Curtailment is imposed by FINRA staff in cooperation with the firm's senior management. The goal is to bring the firm's risk profile back in line with its diminished capital base, not to shut it down.

Real-world example: A carrying firm with a $250,000 minimum has its net capital fall to $260,000 (above the 100% floor but well below the 150% trigger and the 120% SEC trigger). FINRA may require the firm to: (1) cease taking new customer accounts, (2) reduce inventory positions by 30%, and (3) limit daily customer trading volume to 50% of recent levels. The firm continues to operate but at a reduced scale matched to its capital.

Exam Tip: Gotchas

  • Curtailment is a MORE aggressive intervention than the expansion restriction. Expansion restriction freezes growth at current levels. Curtailment forces the firm to shrink. The two are not the same; they sit at different points on the deterioration ladder.

How the Early-Warning Notification Fits in the Ladder

The full early-warning ladder for a carrying / clearing firm reads top-down:

LevelNet CapitalSourceConsequence
150% of minimumFirst trigger crossedFINRA early-warning notification24-hour FINRA notice; possible expansion restriction after 15 / 5-day windows
120% of minimumSecond trigger crossedSEC early-warning notification24-hour notice to SEC and DEA
At or below minimumThird trigger crossedSEC early-warning notificationSame-day notice to SEC and DEA; firm must cease securities business
Below FINRA-specified levelsFar deterioratedFINRA curtailment authorityFINRA-imposed curtailment

A firm whose net capital is dropping moves through these levels in order. Each step adds a regulatory consequence.
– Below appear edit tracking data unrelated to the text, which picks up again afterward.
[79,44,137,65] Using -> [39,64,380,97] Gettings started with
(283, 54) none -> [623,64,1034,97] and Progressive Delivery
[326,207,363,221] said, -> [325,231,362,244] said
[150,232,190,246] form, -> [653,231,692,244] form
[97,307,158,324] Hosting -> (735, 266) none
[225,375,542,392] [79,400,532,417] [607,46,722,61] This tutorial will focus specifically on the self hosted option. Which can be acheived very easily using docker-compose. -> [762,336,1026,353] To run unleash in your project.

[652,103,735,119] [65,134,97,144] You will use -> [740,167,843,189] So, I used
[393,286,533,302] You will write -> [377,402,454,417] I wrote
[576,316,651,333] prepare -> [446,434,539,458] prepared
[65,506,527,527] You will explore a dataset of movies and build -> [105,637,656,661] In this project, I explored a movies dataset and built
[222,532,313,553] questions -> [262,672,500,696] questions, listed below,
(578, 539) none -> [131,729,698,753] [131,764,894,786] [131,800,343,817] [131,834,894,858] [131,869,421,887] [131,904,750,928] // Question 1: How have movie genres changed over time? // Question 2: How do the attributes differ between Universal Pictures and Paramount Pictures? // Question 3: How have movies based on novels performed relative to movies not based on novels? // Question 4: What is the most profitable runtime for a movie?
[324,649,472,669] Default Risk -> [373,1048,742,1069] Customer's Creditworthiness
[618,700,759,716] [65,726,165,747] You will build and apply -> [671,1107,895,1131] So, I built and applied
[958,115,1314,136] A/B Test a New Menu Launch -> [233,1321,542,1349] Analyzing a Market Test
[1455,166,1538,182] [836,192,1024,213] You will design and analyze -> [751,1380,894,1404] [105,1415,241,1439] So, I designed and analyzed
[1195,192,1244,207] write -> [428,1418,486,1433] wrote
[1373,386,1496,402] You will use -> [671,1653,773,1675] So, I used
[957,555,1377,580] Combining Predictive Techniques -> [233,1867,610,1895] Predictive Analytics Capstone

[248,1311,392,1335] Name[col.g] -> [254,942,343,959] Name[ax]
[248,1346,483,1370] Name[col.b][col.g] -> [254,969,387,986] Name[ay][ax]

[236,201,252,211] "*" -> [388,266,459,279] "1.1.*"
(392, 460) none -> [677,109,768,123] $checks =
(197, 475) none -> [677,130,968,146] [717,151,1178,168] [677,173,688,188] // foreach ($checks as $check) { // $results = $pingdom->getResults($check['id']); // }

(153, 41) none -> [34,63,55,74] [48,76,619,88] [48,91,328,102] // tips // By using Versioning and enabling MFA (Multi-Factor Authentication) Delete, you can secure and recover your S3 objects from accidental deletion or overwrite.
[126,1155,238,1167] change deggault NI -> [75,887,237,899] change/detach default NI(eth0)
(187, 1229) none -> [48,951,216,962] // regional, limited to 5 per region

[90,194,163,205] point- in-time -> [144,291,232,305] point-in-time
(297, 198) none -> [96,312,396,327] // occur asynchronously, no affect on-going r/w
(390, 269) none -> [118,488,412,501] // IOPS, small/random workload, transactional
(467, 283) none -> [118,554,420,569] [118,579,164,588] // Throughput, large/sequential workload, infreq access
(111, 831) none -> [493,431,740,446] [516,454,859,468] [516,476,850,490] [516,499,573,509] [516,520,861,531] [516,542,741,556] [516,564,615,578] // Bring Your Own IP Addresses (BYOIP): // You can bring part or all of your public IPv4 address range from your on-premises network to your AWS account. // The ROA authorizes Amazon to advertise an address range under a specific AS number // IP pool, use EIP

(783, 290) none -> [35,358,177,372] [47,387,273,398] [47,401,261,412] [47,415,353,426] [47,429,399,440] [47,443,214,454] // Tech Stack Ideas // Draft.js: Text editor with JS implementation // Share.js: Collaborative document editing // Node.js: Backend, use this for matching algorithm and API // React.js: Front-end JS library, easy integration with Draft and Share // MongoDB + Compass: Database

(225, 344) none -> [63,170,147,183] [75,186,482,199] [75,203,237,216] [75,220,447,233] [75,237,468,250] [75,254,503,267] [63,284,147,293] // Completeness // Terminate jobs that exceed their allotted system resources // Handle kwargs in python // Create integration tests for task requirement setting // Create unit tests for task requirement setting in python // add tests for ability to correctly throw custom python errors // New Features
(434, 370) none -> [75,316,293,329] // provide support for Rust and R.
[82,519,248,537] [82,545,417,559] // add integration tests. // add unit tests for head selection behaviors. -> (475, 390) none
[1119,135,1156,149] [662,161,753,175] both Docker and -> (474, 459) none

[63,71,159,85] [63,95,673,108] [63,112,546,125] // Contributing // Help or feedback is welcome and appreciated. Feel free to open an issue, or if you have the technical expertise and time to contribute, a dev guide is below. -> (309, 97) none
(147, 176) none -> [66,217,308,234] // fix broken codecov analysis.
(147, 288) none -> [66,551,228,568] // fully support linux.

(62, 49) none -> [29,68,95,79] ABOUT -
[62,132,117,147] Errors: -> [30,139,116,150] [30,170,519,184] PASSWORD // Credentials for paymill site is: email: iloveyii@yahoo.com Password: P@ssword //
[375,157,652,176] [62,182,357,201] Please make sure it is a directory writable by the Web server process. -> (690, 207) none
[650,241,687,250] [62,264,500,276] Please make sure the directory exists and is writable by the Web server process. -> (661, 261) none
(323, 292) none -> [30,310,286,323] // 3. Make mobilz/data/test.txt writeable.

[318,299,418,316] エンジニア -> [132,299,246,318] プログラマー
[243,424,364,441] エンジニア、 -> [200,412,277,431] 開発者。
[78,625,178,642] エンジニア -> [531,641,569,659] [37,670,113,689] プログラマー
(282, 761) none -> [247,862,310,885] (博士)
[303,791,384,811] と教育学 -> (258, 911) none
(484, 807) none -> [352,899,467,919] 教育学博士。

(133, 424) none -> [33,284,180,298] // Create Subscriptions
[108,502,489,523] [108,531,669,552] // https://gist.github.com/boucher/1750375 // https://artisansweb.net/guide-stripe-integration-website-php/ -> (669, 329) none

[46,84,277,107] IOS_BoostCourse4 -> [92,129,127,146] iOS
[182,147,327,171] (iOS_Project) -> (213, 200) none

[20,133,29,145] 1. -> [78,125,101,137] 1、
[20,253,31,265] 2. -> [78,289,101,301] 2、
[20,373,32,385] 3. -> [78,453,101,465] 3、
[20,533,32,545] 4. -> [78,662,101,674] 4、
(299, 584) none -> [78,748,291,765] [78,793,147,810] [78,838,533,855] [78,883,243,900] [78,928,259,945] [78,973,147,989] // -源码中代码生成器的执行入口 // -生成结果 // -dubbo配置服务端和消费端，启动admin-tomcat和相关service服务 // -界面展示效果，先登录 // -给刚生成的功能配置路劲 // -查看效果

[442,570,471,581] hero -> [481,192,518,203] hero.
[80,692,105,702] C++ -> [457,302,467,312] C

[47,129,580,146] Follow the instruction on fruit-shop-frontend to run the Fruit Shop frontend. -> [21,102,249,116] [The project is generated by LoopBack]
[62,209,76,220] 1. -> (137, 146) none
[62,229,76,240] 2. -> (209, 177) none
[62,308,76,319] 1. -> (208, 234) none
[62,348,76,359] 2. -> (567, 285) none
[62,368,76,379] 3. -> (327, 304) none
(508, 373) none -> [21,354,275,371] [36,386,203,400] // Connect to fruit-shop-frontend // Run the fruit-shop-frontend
By the time the firm hits the lowest curtailment level, it is already in significant distress.

Exam Tip: Gotchas

  • Memorize the 150 / 120 / 100 ladder for net capital, in that descending order. FINRA fires first at 150% of minimum (early-warning notification). SEC fires next at 120% (24-hour notification). SEC fires same-day at 100% (same-day notification). The exam frames this as a "which trigger fires when" question; the order is FINRA → SEC 24-hour → SEC same-day.